The broker views on Boral are quite strong, with five buys and two holds from those who cover the stock and most have a target price in the $7’s suggesting upside of around 40% from its current level.
Wattle Partners view
The view of the Investment Committee is that BLD has been oversold due primarily to a misunderstanding of their revenue exposure. As all investors would know, mis-pricings can occur from time to time continue for extended periods, offering patient investors excellent opportunities. In Boral’s case, it appears that investors have assumed the company is more reliant on the Australian residential property sector, and subsequently that they have extrapolated a short period of US housing weakness into the future. US home building rebounded late in 2018, with November housing starts up 3.2% and building permits up 5.0%, with indications that rate hikes may be on hold likely to support further growth. As part of their ‘downgrade’ management reported expected growth in the North American business to be 20% in 2019, high single digits in the Australian business and 10% in the USG Boral joint venture.
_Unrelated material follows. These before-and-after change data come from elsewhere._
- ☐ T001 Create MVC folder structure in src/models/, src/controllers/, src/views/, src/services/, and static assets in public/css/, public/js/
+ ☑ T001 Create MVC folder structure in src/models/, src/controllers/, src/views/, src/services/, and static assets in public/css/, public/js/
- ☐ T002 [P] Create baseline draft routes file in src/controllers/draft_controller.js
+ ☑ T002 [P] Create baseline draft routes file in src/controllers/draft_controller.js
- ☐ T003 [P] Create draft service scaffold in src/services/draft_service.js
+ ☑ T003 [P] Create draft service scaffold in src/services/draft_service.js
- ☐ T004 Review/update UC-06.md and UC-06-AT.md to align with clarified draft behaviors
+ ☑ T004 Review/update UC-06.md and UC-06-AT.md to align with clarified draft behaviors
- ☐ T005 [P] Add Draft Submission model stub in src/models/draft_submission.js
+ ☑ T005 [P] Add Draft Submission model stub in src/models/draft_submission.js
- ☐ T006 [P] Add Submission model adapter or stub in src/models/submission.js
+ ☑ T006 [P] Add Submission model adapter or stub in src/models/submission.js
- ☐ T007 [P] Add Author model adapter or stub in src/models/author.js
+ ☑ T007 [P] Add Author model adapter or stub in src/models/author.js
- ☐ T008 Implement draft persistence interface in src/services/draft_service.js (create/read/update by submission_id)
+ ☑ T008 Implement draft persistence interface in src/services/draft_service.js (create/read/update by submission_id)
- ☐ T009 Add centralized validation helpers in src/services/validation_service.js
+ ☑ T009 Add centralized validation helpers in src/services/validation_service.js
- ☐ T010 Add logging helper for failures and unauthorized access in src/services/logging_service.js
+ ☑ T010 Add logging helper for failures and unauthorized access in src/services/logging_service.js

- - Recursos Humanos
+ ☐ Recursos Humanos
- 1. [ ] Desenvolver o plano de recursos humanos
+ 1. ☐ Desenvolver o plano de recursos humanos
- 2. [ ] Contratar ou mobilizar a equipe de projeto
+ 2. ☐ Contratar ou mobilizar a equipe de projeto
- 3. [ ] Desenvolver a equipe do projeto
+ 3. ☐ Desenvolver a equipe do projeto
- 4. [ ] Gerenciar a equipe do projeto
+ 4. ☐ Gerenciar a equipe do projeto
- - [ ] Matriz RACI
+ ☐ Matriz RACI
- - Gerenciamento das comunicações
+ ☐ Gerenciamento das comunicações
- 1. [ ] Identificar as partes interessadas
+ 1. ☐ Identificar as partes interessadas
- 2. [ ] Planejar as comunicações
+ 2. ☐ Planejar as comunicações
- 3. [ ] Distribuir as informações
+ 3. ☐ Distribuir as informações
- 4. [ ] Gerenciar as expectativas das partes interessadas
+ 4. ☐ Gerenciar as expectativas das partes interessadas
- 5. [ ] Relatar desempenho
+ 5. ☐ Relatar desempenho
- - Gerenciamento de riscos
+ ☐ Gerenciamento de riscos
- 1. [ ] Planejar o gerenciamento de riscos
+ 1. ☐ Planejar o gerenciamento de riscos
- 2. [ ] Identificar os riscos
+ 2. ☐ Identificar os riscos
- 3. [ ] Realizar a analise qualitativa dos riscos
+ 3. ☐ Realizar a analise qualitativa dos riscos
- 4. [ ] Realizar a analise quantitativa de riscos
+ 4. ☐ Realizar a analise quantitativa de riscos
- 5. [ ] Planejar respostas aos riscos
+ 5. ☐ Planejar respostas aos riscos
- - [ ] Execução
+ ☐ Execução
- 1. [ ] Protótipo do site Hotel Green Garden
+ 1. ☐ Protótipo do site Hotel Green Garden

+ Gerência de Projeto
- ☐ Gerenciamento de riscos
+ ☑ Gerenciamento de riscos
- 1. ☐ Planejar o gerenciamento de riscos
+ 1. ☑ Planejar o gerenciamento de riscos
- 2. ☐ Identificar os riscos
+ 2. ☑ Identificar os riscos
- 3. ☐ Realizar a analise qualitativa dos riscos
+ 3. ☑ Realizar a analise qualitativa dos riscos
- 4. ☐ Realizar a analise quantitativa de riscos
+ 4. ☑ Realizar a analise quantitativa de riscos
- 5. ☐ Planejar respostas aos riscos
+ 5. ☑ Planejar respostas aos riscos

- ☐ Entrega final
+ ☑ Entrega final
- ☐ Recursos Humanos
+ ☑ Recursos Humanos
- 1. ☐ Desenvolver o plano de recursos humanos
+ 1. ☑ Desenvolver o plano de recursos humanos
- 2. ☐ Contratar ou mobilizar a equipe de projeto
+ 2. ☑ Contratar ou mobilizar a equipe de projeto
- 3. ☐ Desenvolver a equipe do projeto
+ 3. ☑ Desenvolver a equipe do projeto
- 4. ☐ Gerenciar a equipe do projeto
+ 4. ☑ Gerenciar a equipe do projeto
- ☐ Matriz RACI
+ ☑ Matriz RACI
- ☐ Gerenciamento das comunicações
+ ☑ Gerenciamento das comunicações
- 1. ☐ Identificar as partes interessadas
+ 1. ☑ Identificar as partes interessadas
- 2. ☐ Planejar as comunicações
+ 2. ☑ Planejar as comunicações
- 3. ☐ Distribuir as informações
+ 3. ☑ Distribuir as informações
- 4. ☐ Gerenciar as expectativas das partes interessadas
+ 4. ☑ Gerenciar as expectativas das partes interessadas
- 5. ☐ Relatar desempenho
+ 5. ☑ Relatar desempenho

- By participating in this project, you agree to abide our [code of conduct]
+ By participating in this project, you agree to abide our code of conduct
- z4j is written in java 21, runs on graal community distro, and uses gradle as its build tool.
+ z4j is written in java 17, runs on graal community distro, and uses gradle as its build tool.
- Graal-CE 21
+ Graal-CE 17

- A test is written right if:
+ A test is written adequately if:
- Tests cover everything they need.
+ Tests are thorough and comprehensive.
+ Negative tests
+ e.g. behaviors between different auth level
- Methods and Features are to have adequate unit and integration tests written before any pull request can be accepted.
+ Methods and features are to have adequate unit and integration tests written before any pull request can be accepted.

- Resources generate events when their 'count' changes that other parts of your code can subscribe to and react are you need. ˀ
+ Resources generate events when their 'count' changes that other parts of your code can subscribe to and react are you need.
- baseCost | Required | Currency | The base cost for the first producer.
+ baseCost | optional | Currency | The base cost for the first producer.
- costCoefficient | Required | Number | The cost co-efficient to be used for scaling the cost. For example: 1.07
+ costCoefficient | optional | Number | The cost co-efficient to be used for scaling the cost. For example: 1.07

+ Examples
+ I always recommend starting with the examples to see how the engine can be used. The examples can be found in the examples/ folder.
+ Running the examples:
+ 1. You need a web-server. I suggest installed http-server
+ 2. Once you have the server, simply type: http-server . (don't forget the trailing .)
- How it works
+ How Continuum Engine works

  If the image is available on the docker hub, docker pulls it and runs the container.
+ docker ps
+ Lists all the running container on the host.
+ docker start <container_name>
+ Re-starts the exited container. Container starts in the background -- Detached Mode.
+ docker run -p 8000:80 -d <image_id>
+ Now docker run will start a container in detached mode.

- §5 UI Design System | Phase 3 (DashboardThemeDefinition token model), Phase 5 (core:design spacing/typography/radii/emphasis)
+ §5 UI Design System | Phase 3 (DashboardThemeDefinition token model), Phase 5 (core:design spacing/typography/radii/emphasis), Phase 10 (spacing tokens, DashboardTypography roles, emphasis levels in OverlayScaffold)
In our view, BLD offers investors exposure to a company expected to continue growing earnings at a high single digit rate over the years ahead. The company is supported by three major tailwinds, firstly, the substantial pipeline of approved and funded infrastructure projects that require their concrete, bitumen and other material inputs (see the chart) as well as a renewed recovery of the US housing market and continued growth in Asian construction.
The companies US divisions are well placed to benefit from the stronger US economy and higher wages growth, which will contribute to higher property prices and greater spending on renovations. Management noted in 2018 that the supply of concrete and cement is likely to come under pressure in 2019 offering the potential for higher prices and greater profits. The US operations have benefitted from the announced corporate tax cuts whilst the future sale of land around existing quarries and operations in Australia may result in the payment of special dividends or other capital management initiatives. The property division has consistently delivered incremental profits to the business through a combination of rezoning and selling previous property assets or buying and redeveloping properties for their own use. Importantly, in a competitive sector Boral has committed $425m to capital expenditure focused around upgrades at their various plants and quarries around Australia and North America. Finally, the merger of Boral’s US JV partner, USG with Knauf, has triggered Boral’s option to buy 100% of this business, which will be determined based on the fair value which is expected in early 2019.
To summarise, in a world of overvalued, high growth, low profit technology companies, Boral may provide the complete opposite to investors; a profitable, diversified and growing business leveraged to the infrastructure cycle, that trades at a substantial discount to its fair value.